## EXERCISE OBJECTIVE
Exactly the lines starting at the line containing "- Chapter 8: Followers" and ending at the line containing "Interfaces (APIs) (Done)" are to be written out from the listing below, both included.

## EXCERPTED RECORDS
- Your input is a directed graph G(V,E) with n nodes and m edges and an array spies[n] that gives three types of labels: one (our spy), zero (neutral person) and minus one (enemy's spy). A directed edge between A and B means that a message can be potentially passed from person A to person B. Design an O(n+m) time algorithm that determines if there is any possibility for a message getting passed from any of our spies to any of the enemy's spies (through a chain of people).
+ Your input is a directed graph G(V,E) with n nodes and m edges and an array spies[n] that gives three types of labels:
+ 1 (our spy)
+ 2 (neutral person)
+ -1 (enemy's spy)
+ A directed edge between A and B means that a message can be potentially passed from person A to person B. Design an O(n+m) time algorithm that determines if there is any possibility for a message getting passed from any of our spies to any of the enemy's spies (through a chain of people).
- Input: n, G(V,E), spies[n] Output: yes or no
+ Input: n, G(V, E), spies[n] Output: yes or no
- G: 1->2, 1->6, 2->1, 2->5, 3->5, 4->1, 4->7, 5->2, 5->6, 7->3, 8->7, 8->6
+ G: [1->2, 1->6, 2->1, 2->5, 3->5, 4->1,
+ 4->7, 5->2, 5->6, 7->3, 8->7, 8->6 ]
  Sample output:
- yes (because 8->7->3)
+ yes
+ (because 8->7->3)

---

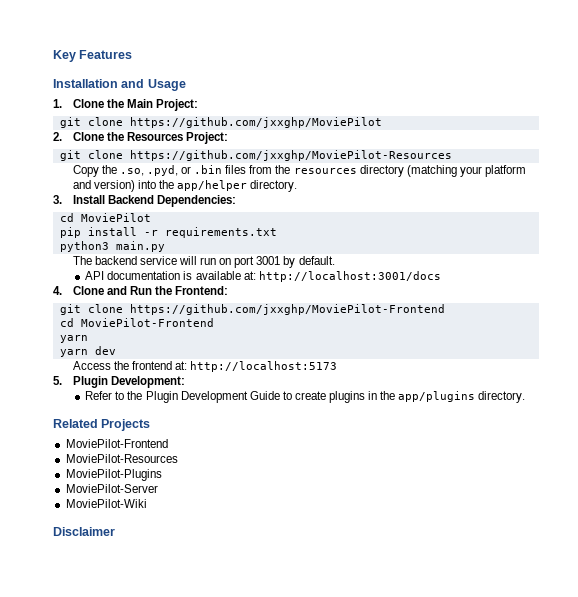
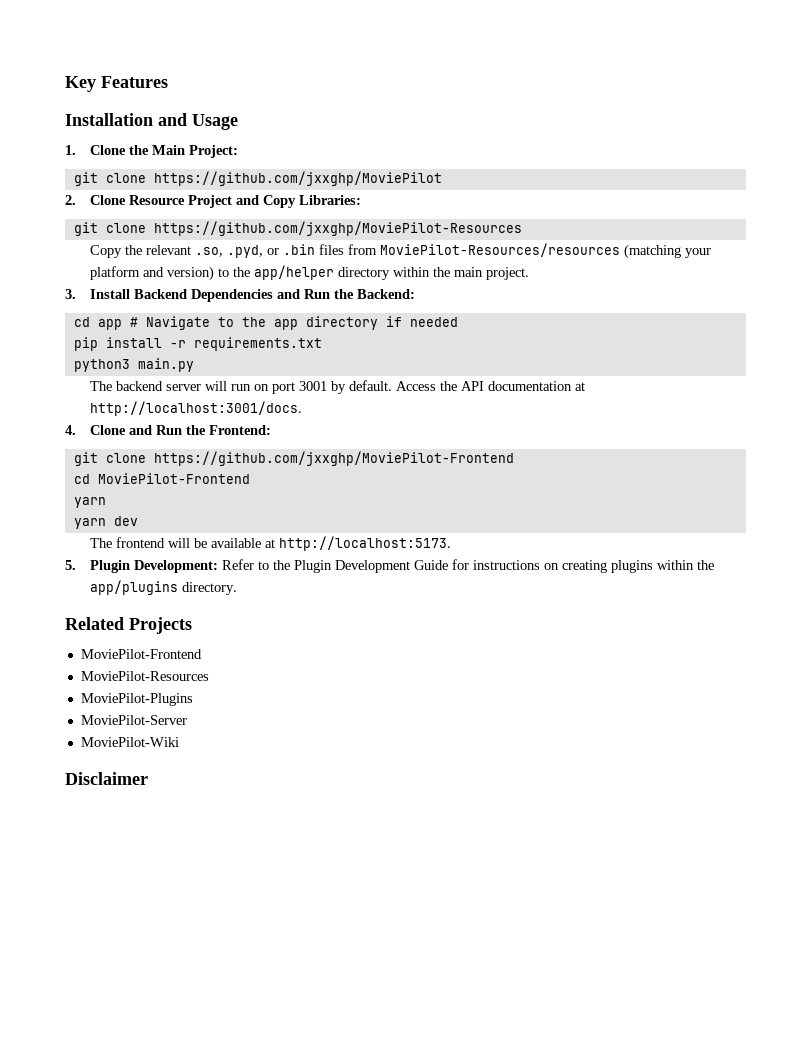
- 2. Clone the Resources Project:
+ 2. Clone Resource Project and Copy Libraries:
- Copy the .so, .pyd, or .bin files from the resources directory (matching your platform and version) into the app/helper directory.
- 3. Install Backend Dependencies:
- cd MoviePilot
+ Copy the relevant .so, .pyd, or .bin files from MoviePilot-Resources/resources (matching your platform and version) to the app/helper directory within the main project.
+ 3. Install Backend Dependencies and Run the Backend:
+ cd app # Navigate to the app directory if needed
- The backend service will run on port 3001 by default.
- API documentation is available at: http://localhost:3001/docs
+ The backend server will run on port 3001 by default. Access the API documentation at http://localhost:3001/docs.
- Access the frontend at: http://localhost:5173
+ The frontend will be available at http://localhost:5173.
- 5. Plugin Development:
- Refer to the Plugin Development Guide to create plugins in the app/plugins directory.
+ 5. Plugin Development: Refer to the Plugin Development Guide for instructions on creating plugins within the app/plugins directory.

--

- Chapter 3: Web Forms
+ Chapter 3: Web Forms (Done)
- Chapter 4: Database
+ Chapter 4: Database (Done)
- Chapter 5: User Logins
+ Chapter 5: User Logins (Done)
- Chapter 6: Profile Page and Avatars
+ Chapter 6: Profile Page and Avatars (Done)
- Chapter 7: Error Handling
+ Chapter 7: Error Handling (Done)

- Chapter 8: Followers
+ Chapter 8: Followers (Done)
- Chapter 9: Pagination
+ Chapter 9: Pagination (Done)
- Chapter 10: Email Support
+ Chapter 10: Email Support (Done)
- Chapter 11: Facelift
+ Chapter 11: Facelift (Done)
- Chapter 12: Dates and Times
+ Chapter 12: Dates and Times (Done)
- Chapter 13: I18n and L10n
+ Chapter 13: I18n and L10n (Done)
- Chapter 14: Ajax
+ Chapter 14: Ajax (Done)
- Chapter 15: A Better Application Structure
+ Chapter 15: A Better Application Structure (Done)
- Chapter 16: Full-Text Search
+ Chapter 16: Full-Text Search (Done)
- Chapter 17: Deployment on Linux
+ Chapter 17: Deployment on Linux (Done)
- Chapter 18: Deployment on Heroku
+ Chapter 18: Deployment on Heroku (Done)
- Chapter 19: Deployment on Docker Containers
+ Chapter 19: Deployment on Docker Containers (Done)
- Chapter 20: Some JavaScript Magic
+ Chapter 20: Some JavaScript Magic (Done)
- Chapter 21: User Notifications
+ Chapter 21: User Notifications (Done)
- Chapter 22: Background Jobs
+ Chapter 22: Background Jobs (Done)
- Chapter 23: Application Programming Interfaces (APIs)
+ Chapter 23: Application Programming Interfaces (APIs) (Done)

## ANSWER
- Chapter 8: Followers
+ Chapter 8: Followers (Done)
- Chapter 9: Pagination
+ Chapter 9: Pagination (Done)
- Chapter 10: Email Support
+ Chapter 10: Email Support (Done)
- Chapter 11: Facelift
+ Chapter 11: Facelift (Done)
- Chapter 12: Dates and Times
+ Chapter 12: Dates and Times (Done)
- Chapter 13: I18n and L10n
+ Chapter 13: I18n and L10n (Done)
- Chapter 14: Ajax
+ Chapter 14: Ajax (Done)
- Chapter 15: A Better Application Structure
+ Chapter 15: A Better Application Structure (Done)
- Chapter 16: Full-Text Search
+ Chapter 16: Full-Text Search (Done)
- Chapter 17: Deployment on Linux
+ Chapter 17: Deployment on Linux (Done)
- Chapter 18: Deployment on Heroku
+ Chapter 18: Deployment on Heroku (Done)
- Chapter 19: Deployment on Docker Containers
+ Chapter 19: Deployment on Docker Containers (Done)
- Chapter 20: Some JavaScript Magic
+ Chapter 20: Some JavaScript Magic (Done)
- Chapter 21: User Notifications
+ Chapter 21: User Notifications (Done)
- Chapter 22: Background Jobs
+ Chapter 22: Background Jobs (Done)
- Chapter 23: Application Programming Interfaces (APIs)
+ Chapter 23: Application Programming Interfaces (APIs) (Done)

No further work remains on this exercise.